- Occupation: Astrologer
- Employer: ABS-CBN
- Style: Chinese astrology(Feng shui; Bazi; Ziwei doushu);
- Television: Umagang Kay Ganda (2015–2020) Rise and Shine Pilipinas (2023–2026) Treze Mornings (2026–present)
- Website: www.masterhanzcua.com

= Hanz Cua =

Filipino astrologer

Hanz Cua is a Filipino fortune teller who specializes in Chinese astrology.

==Early life and education==
Hanz Cua was born to ethnic Chinese parents in the Philippines. His grandparents were emigrants from China and his parents were only fluent in speaking Chinese. Hanz is the eldest and only son among three siblings. Cua attended Chinese schools up to the tertiary level.

Hanz would claim to be able to exhibit psychic abilities at a young age. Through his own account he is able to auras and mythical beings such as the duwende, tikbalang, and other spirits. He also learned Feng shui-based astrology from his father, whose own career in the Philippines was limited by language fluency.

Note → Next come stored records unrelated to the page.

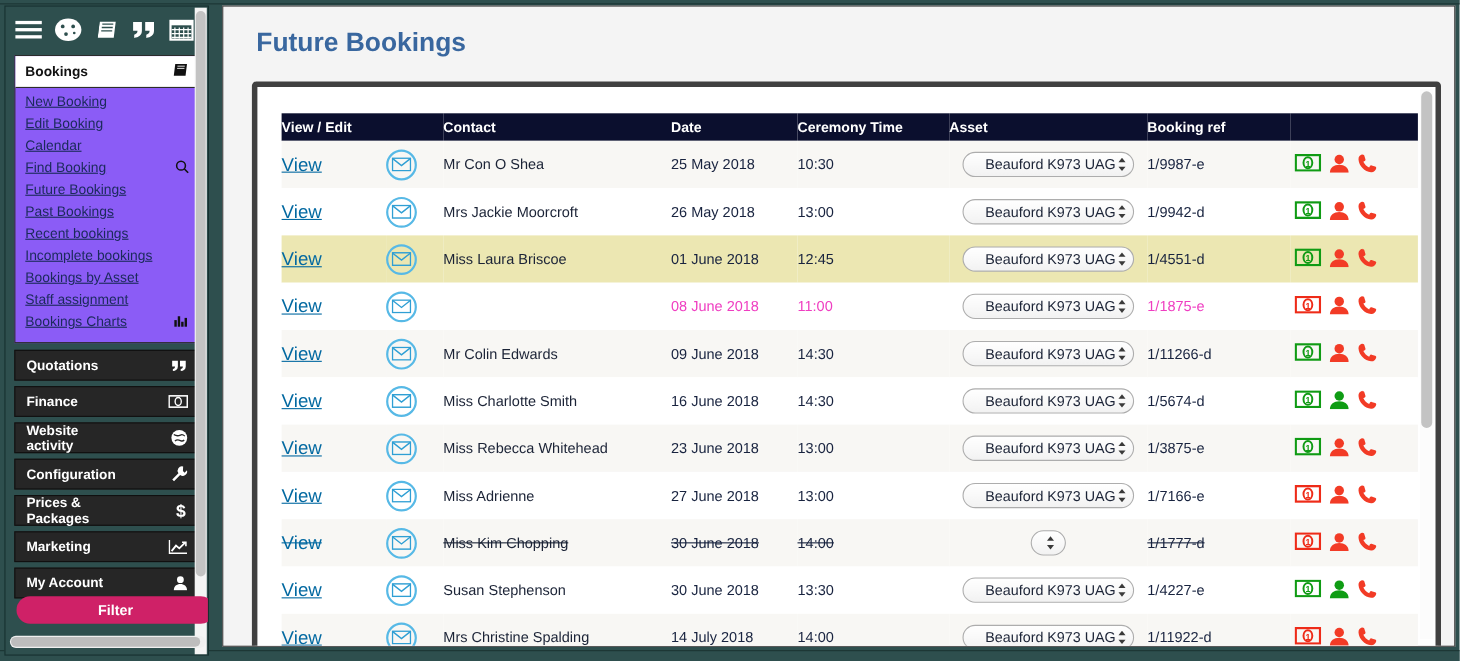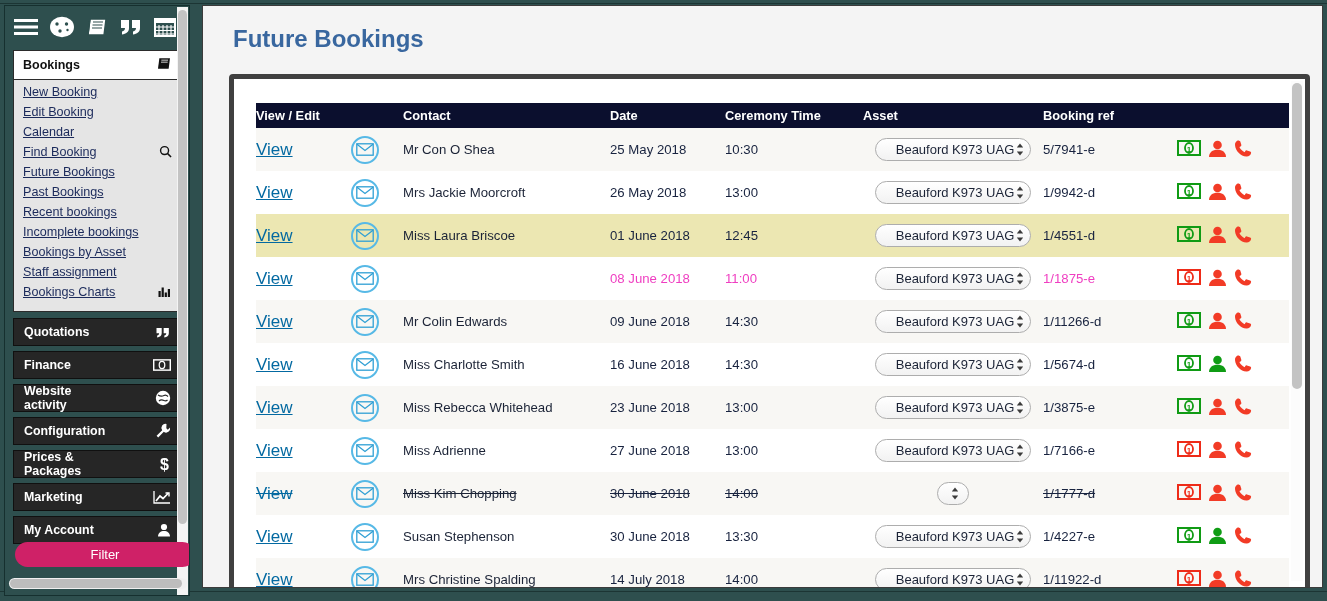--- a/index.html
+++ b/index.html
@@ -42,21 +42,21 @@
     display: flex;
     align-items: center;
     gap: 10px;
     padding: 4px 6px 0 8px;
     color: #ffffff;
   }
   #icon-bar .tbicon { display: block; cursor: pointer; }
 
   .panel-card {
     margin: 2px 8px 6px 8px;
-    background: #e5e5e5;
+    background: #8b5cf6;
     border: 1px solid #2b2b2b;
   }
   .panel-head {
     display: flex; align-items: center; justify-content: space-between;
     padding: 5px 8px 5px 9px;
     font-size: 12.5px; font-weight: bold; color: #111;
     border-bottom: 1px solid #2b2b2b;
     background: #ffffff;
   }
   .panel-body { padding: 5px 0 6px 0; }
@@ -91,21 +91,21 @@
   .acc-item .acc-ico { display: flex; align-items: center; color: #fff; }
 
   #filter-btn {
     position: absolute;
     left: 10px; bottom: 28px;
     width: 180px; height: 25px;
     background: #cf2167;
     border-radius: 13px;
     color: #ffffff;
     font-size: 13px;
-    font-weight: normal;
+    font-weight: bold;
     display: flex; align-items: center; justify-content: center;
     cursor: pointer;
     z-index: 6;
   }
   #sidebar-hscroll {
     position: absolute; left: 4px; bottom: 6px;
     width: 178px; height: 11px;
     background: #f0f0f0;
     border-radius: 6px;
     z-index: 7;
@@ -474,21 +474,21 @@
                   </svg>
                 </span>
               </td>
               <td><span class="contact-name ">Mr Con O Shea</span></td>
               <td><span class="">25 May 2018</span></td>
               <td><span class="">10:30</span></td>
               <td class="td-asset"><span class="select-wrap "><select class="asset-select "><option>Beauford K973 UAG</option></select><span class="select-arrows"><svg width="8" height="14" viewBox="0 0 8 14">
                       <path d="M4 1 L7.2 5 L0.8 5 Z" fill="#3a3a3a"></path>
                       <path d="M4 13 L0.8 9 L7.2 9 Z" fill="#3a3a3a"></path>
                     </svg></span></span></td>
-              <td><span class="ref ">5/7941-e</span></td>
+              <td><span class="ref ">1/9987-e</span></td>
               <td>
                 <span class="icon-cell">
                   <span class="icn"><svg width="24" height="16" viewBox="0 0 24 16">
                       <rect x="0.9" y="0.9" width="22.2" height="14.2" fill="none" stroke="#109b14" stroke-width="2.2"></rect>
                       <ellipse cx="12" cy="8" rx="4" ry="5" fill="none" stroke="#109b14" stroke-width="1.8"></ellipse>
                       <text x="12" y="11.6" font-family="Liberation Sans, sans-serif" font-size="8" font-weight="bold" fill="#109b14" text-anchor="middle">1</text>
                     </svg></span>
                   <span class="icn"><svg width="19" height="17" viewBox="0 0 19 17">
                       <circle cx="9.5" cy="5" r="4.3" fill="#f23b26"></circle>
                       <path d="M1 17 c0 -4.8 3.7 -7.3 8.5 -7.3 s8.5 2.5 8.5 7.3 z" fill="#f23b26"></path>

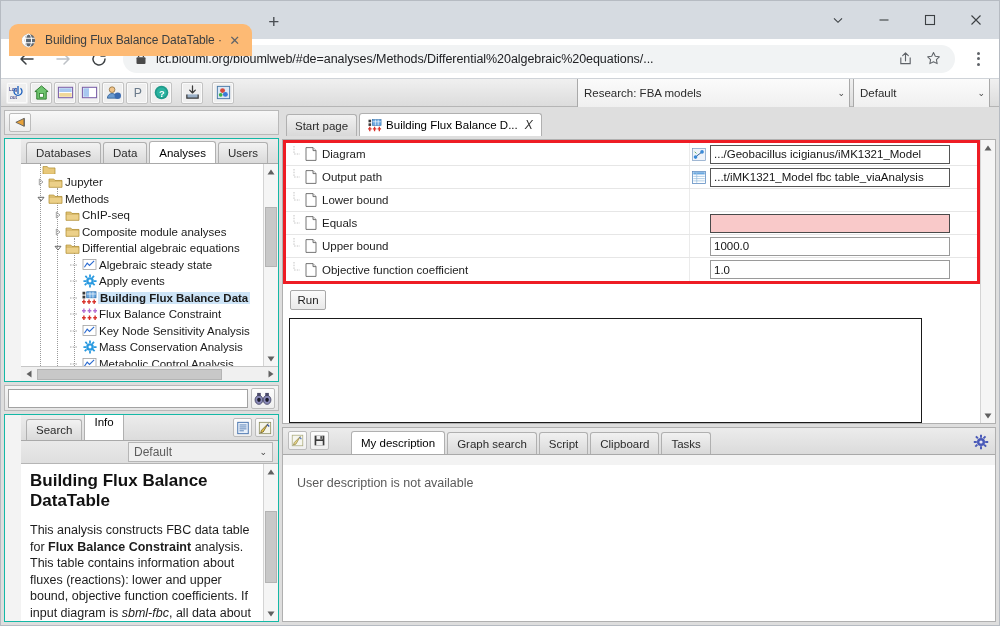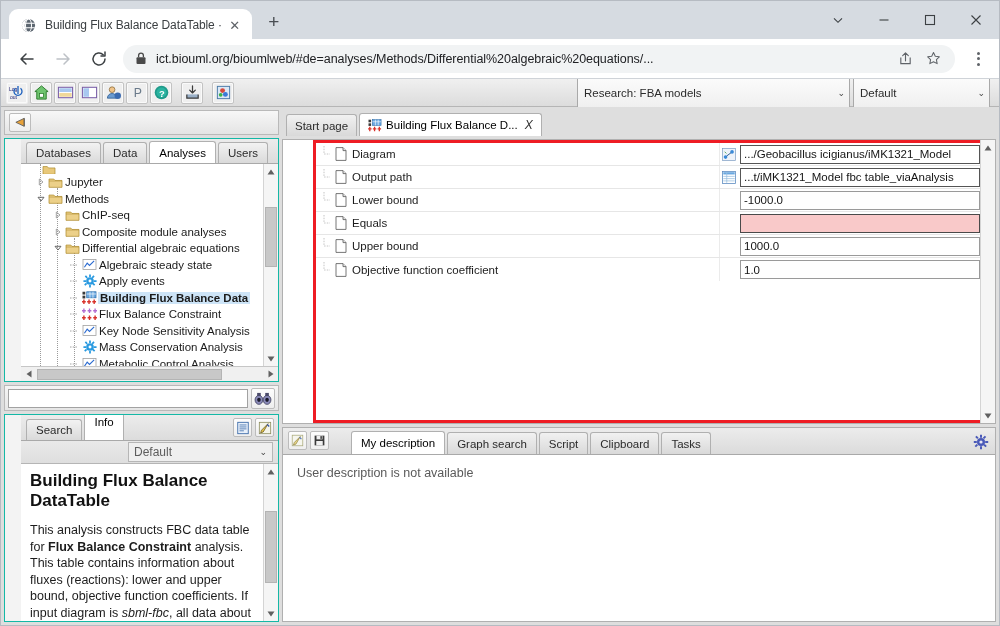--- a/index.html
+++ b/index.html
@@ -23,27 +23,27 @@
   .titlebar {
     height: 38px;
     background: #d6dbe1;
     display: flex; align-items: flex-end;
     padding-left: 8px;
     position: relative;
     flex-shrink: 0;
   }
   .browser-tab {
     height: 32px;
-    background: #ffffff;
+    background: #fdba74;
     border-radius: 9px 9px 0 0;
     display: flex; align-items: center;
     padding: 0 8px 0 11px;
     min-width: 210px; max-width: 250px;
     position: relative;
-    top: 2px;
+    top: 17px;
   }
   .tab-favicon {
     width: 16px; height: 16px;
     margin-right: 9px;
     flex-shrink: 0;
     display: flex; align-items: center; justify-content: center;
   }
   .tab-title {
     font-size: 12px; color: #3c4043;
     white-space: nowrap; overflow: hidden;
@@ -456,21 +456,21 @@
   }
   .form-wrap {
     display: flex;
     flex: 1;
     min-height: 0;
   }
   .form-inner {
     flex: 1;
     overflow: hidden;
     min-width: 0;
-    display: flex; flex-direction: row; margin-left: 30px;
+    display: flex; flex-direction: column;
   }
   .form-table {
     border: 3px solid #ee1c24;
     margin: 0;
     flex-shrink: 0;
   }
   .frow {
     height: 23px;
     display: flex; align-items: center;
     border-bottom: 1px solid #e6e6e6;
@@ -554,20 +554,21 @@
   }
 
   
   .bottom-panel {
     height: 195px;
     flex-shrink: 0;
     background: #f3f3f3;
     border: 1px solid #b0b0b0;
     display: flex; flex-direction: column;
     overflow: hidden;
+    gap: 10px;
   }
   .bottom-tabstrip {
     height: 27px;
     background: linear-gradient(#ececec,#dbdbdb);
     display: flex; align-items: flex-end;
     padding-left: 5px;
     position: relative;
     border-bottom: 1px solid #a9a9a9;
     flex-shrink: 0;
   }
@@ -1208,23 +1209,20 @@
                         </svg>
                     </span>
                     <span class="f-doc-icon">
                       <svg width="12" height="14" viewBox="0 0 12 14">
                           <path d="M1 0.6h7l3 3v9.8H1z" fill="#fff" stroke="#666" stroke-width="0.9"></path>
                           <path d="M8 0.6v3h3" fill="#e4e4e4" stroke="#666" stroke-width="0.9"></path>
                         </svg>
                     </span>
                     <span class="f-label-text">Lower bound</span>
                   </div>
-                  <div class="fcell-value">
-                    <span class="val-input plain" style="margin-left:19px;">-1000.0</span>
-                  </div>
                 </div>
 
                 <div class="frow">
                   <div class="fcell-label">
                     <span class="f-tree-mark">
                       <svg width="9" height="16" viewBox="0 0 9 16">
                           <path d="M2 0v8h6" stroke="#bdbdbd" stroke-width="0.9" fill="none" stroke-dasharray="1.5 1.2"></path>
                         </svg>
                     </span>
                     <span class="f-doc-icon">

Cua would be briefly work as a nurse in less than a year. He graduated with a degree in nursing and is a board exam passer. He decided against pursuing his nursing career in the United States and went on to pursue a career in astrology.

==Career==
Hanz Cua obtained a diploma as Feng Shui Master Practitioner from an undisclosed institution. He claimed to have trained under Feng shui masters in Hong Kong, mainland China, Singapore, Malaysia, Myanmar and Thailand. Hanz Cua is also a practitioner of Bazi, and Ziwei doushu.

He was also a resident Chinese astrologer at the ABS-CBN morning show Umagang Kay Ganda.

Cua is noted for his forecast made in December 2019, that 2020 would be a "good year" for most of the Chinese zodiac animal signs. The COVID-19 pandemic occurred going against his initial forecast. Cua would point out that most Chinese astrologers in the country predicted an auspicious year and predictions are not without flaws similar to weather forecasts.